Print every record exactly as it appears. Leave the pictures out.

[Records from a data collection]
<<<<

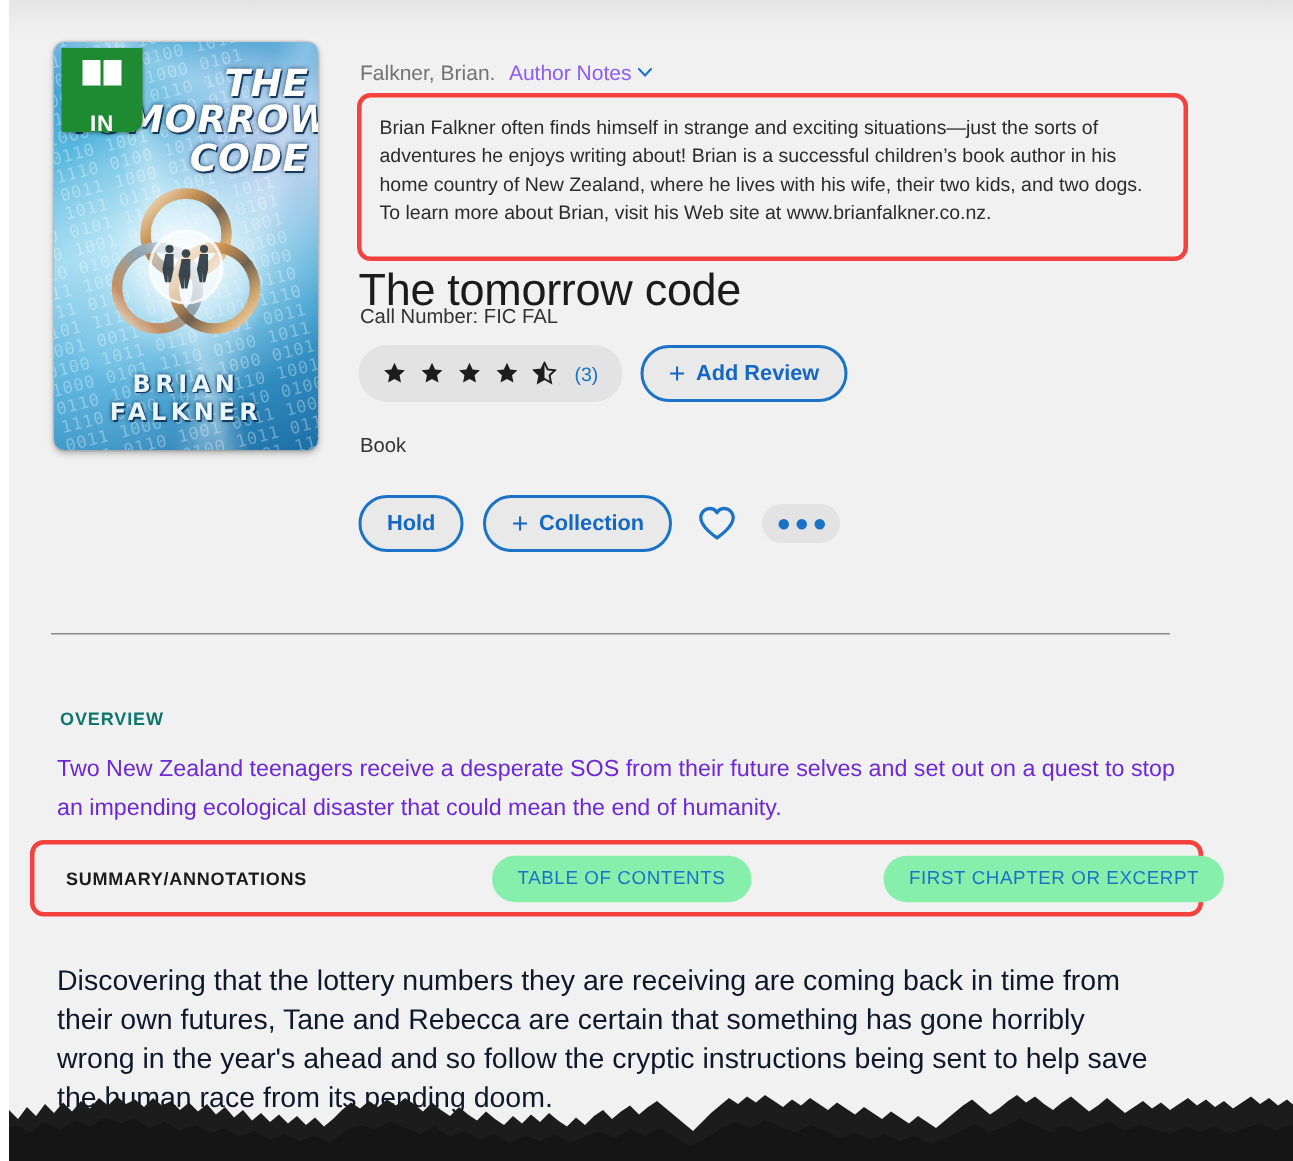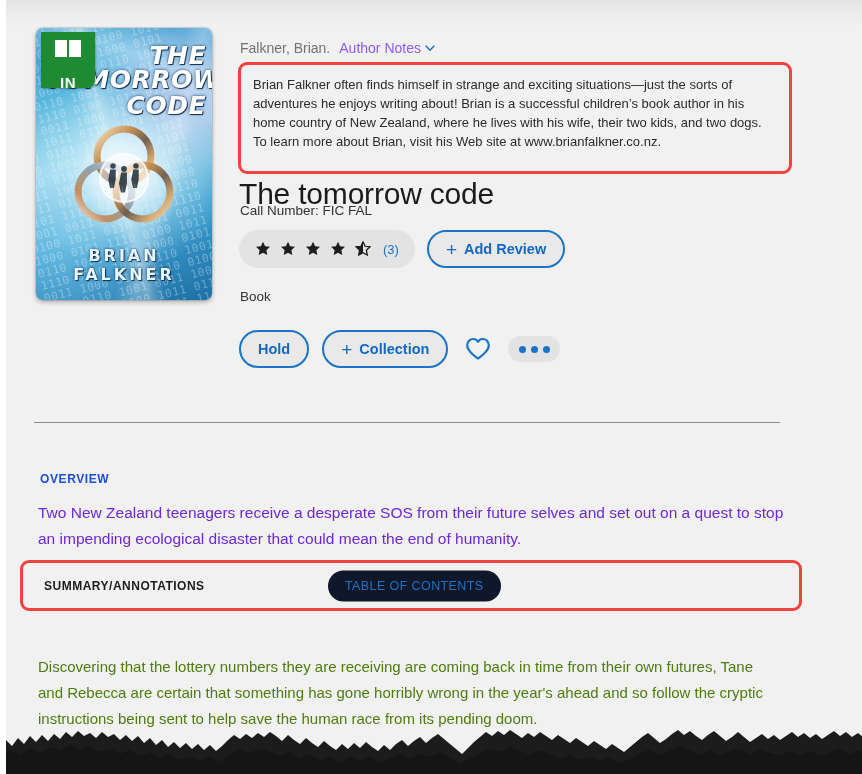--- a/index.html
+++ b/index.html
@@ -201,7 +201,7 @@
 
   
   .section-label {
-    font-size: 12px; font-weight: bold; color: #1d4ed8;
+    font-size: 12px; font-weight: bold; color: #0f766e;
     letter-spacing: .6px;
   }
   .overview-label { position: absolute; left: 34px; top: 472px; }

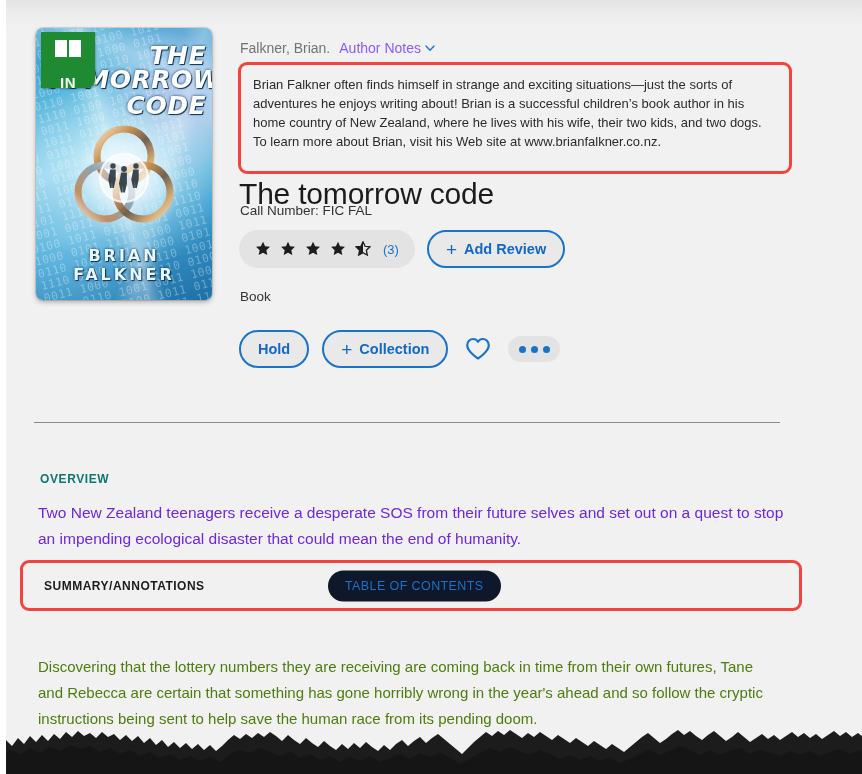--- a/index.html
+++ b/index.html
@@ -231,7 +231,7 @@
   .tab-pill {
     position: absolute; top: 50%;
     transform: translateY(-50%);
-    background: #0f172a;
+    background: #86efac;
     border-radius: 19px;
     height: 31px;
     display: flex; align-items: center; justify-content: center;

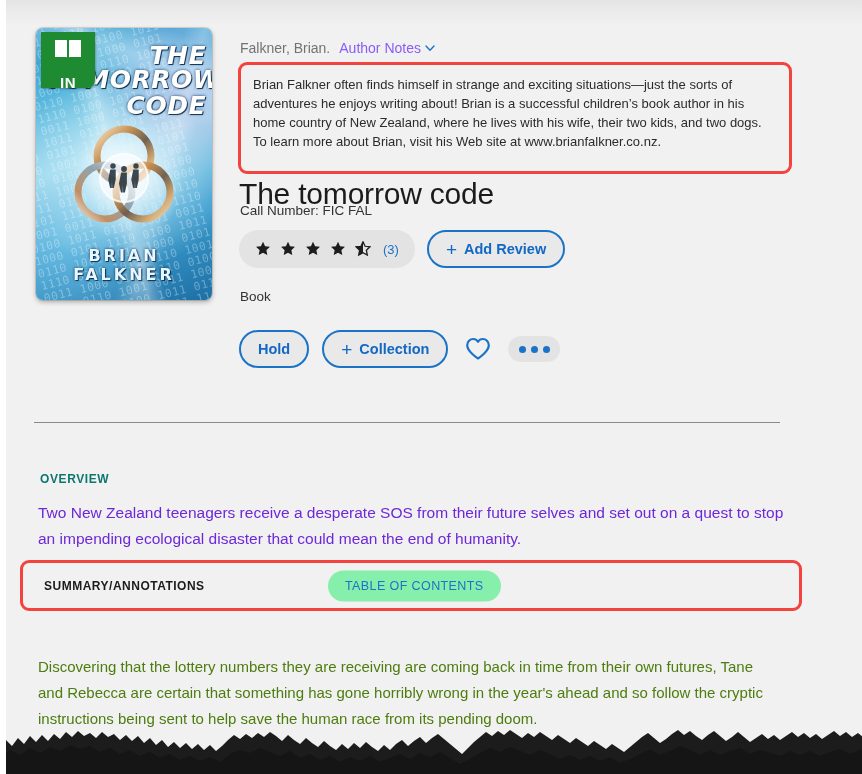--- a/index.html
+++ b/index.html
@@ -449,6 +449,7 @@
     <div class="tabs-inner">
       <div class="section-label tab-active">SUMMARY/ANNOTATIONS</div>
       <div class="tab-pill" id="tab-toc">TABLE OF CONTENTS</div>
+      <div class="tab-pill" id="tab-chapter">FIRST CHAPTER OR EXCERPT</div>
     </div>
   </div>
 

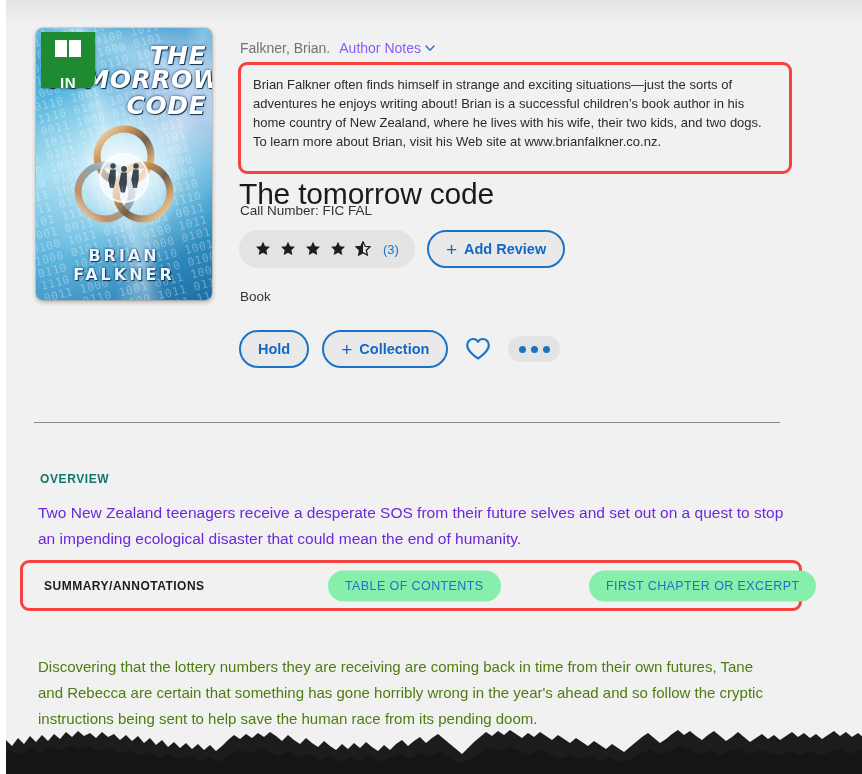--- a/index.html
+++ b/index.html
@@ -247,7 +247,7 @@
 
   .summary-text {
     position: absolute; left: 32px; top: 642px; width: 730px;
-    font-size: 15px; line-height: 26px; color: #4d7c0f; margin-top: 12px;
+    font-size: 19px; line-height: 26px; color: #0f172a;
   }
 
   

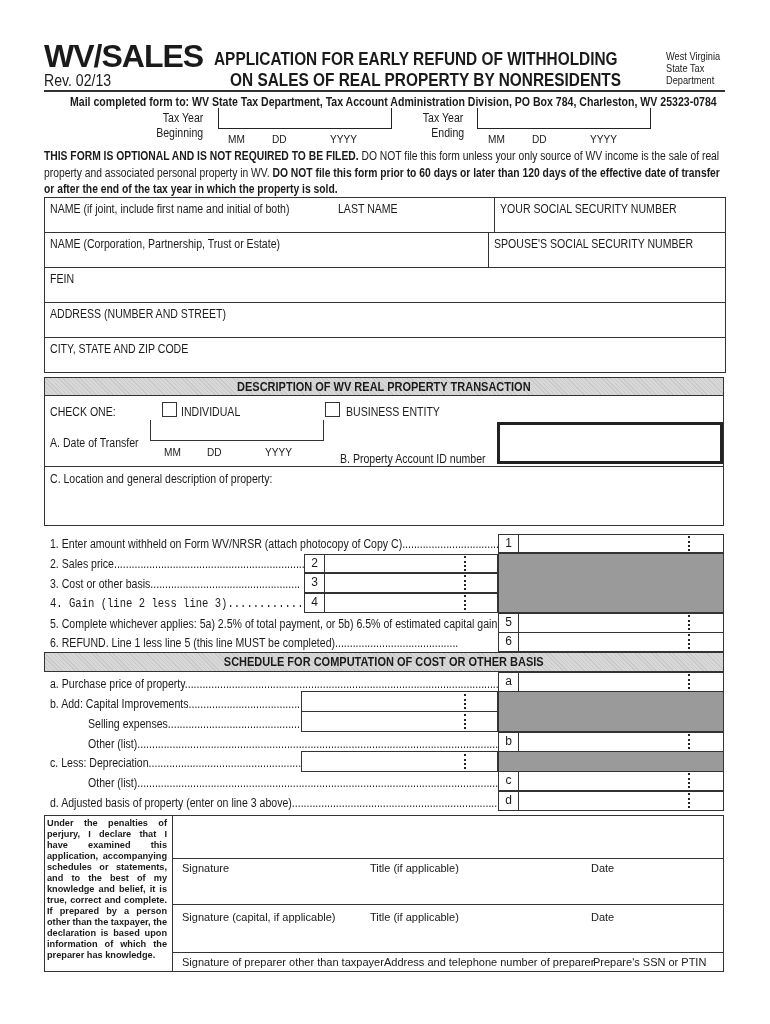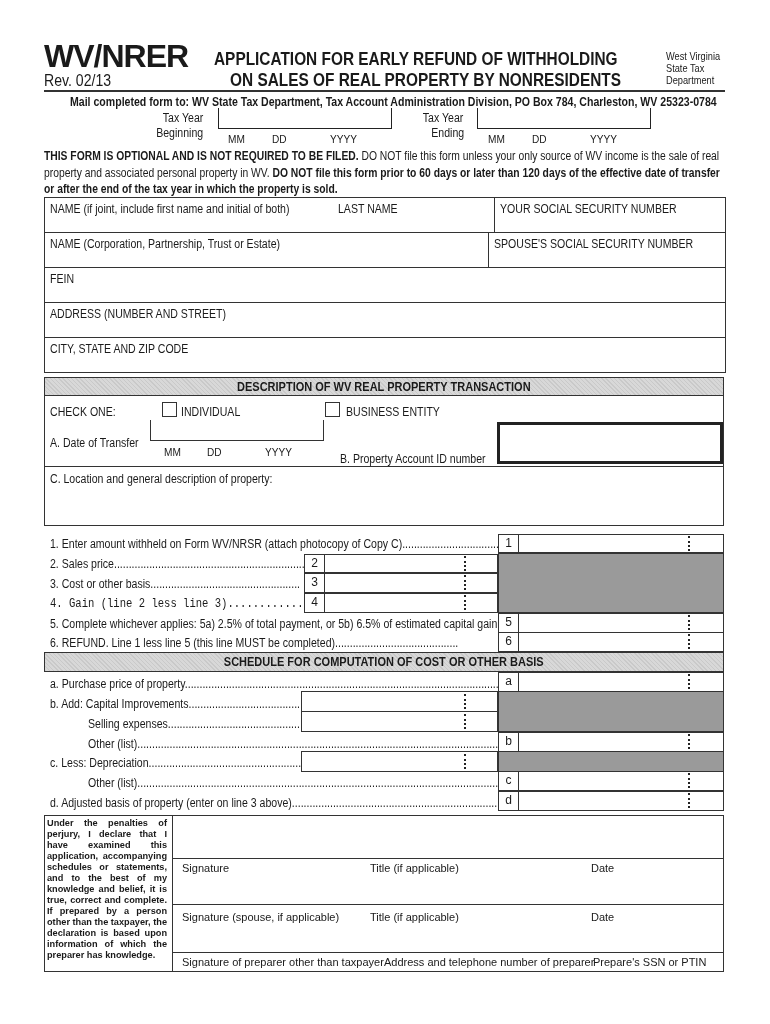--- a/index.html
+++ b/index.html
@@ -65,7 +65,7 @@
 </head>
 <body>
 
-<div class="abs" id="form-id">WV/NRER</div>
+<div class="abs" id="form-id">WV/SALES</div>
 <div class="abs" id="rev"><span class="narrow">Rev. 02/13</span></div>
 <div class="abs" id="title1"><span class="narrow">APPLICATION FOR EARLY REFUND OF WITHHOLDING</span></div>
 <div class="abs" id="title2"><span class="narrow">ON SALES OF REAL PROPERTY BY NONRESIDENTS</span></div>

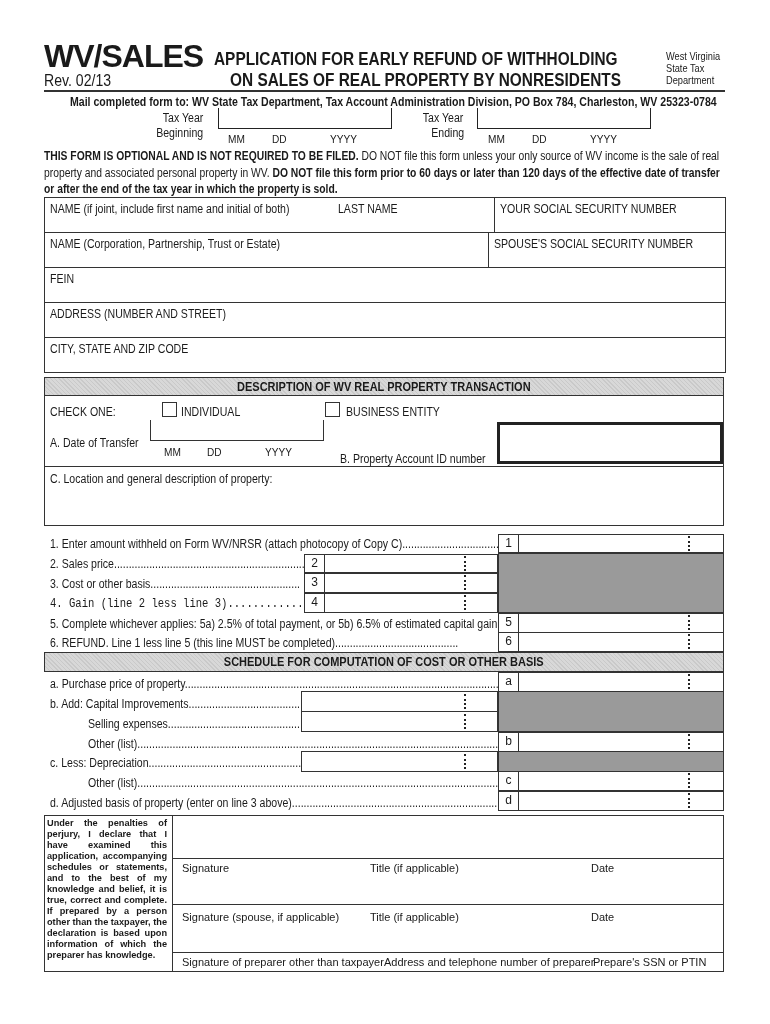--- a/index.html
+++ b/index.html
@@ -243,7 +243,7 @@
 <div class="abs" style="left:174px;top:877px;width:548px;height:26px;"></div>
 
 <div class="abs sig-h" style="top:904px;"></div>
-<div class="abs sig-lbl" style="left:182px;top:911px;">Signature (spouse, if applicable)</div>
+<div class="abs sig-lbl" style="left:182px;top:911px;">Signature (capital, if applicable)</div>
 <div class="abs sig-lbl" style="left:370px;top:911px;">Title (if applicable)</div>
 <div class="abs sig-lbl" style="left:591px;top:911px;">Date</div>
 <div class="abs" style="left:174px;top:926px;width:548px;height:25px;"></div>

>>>>

## RESULT
--- a/index.html
+++ b/index.html
@@ -201,7 +201,7 @@
 
   
   .section-label {
-    font-size: 12px; font-weight: bold; color: #1d4ed8;
+    font-size: 12px; font-weight: bold; color: #0f766e;
     letter-spacing: .6px;
   }
   .overview-label { position: absolute; left: 34px; top: 472px; }

--- a/index.html
+++ b/index.html
@@ -231,7 +231,7 @@
   .tab-pill {
     position: absolute; top: 50%;
     transform: translateY(-50%);
-    background: #0f172a;
+    background: #86efac;
     border-radius: 19px;
     height: 31px;
     display: flex; align-items: center; justify-content: center;

--- a/index.html
+++ b/index.html
@@ -449,6 +449,7 @@
     <div class="tabs-inner">
       <div class="section-label tab-active">SUMMARY/ANNOTATIONS</div>
       <div class="tab-pill" id="tab-toc">TABLE OF CONTENTS</div>
+      <div class="tab-pill" id="tab-chapter">FIRST CHAPTER OR EXCERPT</div>
     </div>
   </div>
 

--- a/index.html
+++ b/index.html
@@ -247,7 +247,7 @@
 
   .summary-text {
     position: absolute; left: 32px; top: 642px; width: 730px;
-    font-size: 15px; line-height: 26px; color: #4d7c0f; margin-top: 12px;
+    font-size: 19px; line-height: 26px; color: #0f172a;
   }
 
   

--- a/index.html
+++ b/index.html
@@ -65,7 +65,7 @@
 </head>
 <body>
 
-<div class="abs" id="form-id">WV/NRER</div>
+<div class="abs" id="form-id">WV/SALES</div>
 <div class="abs" id="rev"><span class="narrow">Rev. 02/13</span></div>
 <div class="abs" id="title1"><span class="narrow">APPLICATION FOR EARLY REFUND OF WITHHOLDING</span></div>
 <div class="abs" id="title2"><span class="narrow">ON SALES OF REAL PROPERTY BY NONRESIDENTS</span></div>

--- a/index.html
+++ b/index.html
@@ -243,7 +243,7 @@
 <div class="abs" style="left:174px;top:877px;width:548px;height:26px;"></div>
 
 <div class="abs sig-h" style="top:904px;"></div>
-<div class="abs sig-lbl" style="left:182px;top:911px;">Signature (spouse, if applicable)</div>
+<div class="abs sig-lbl" style="left:182px;top:911px;">Signature (capital, if applicable)</div>
 <div class="abs sig-lbl" style="left:370px;top:911px;">Title (if applicable)</div>
 <div class="abs sig-lbl" style="left:591px;top:911px;">Date</div>
 <div class="abs" style="left:174px;top:926px;width:548px;height:25px;"></div>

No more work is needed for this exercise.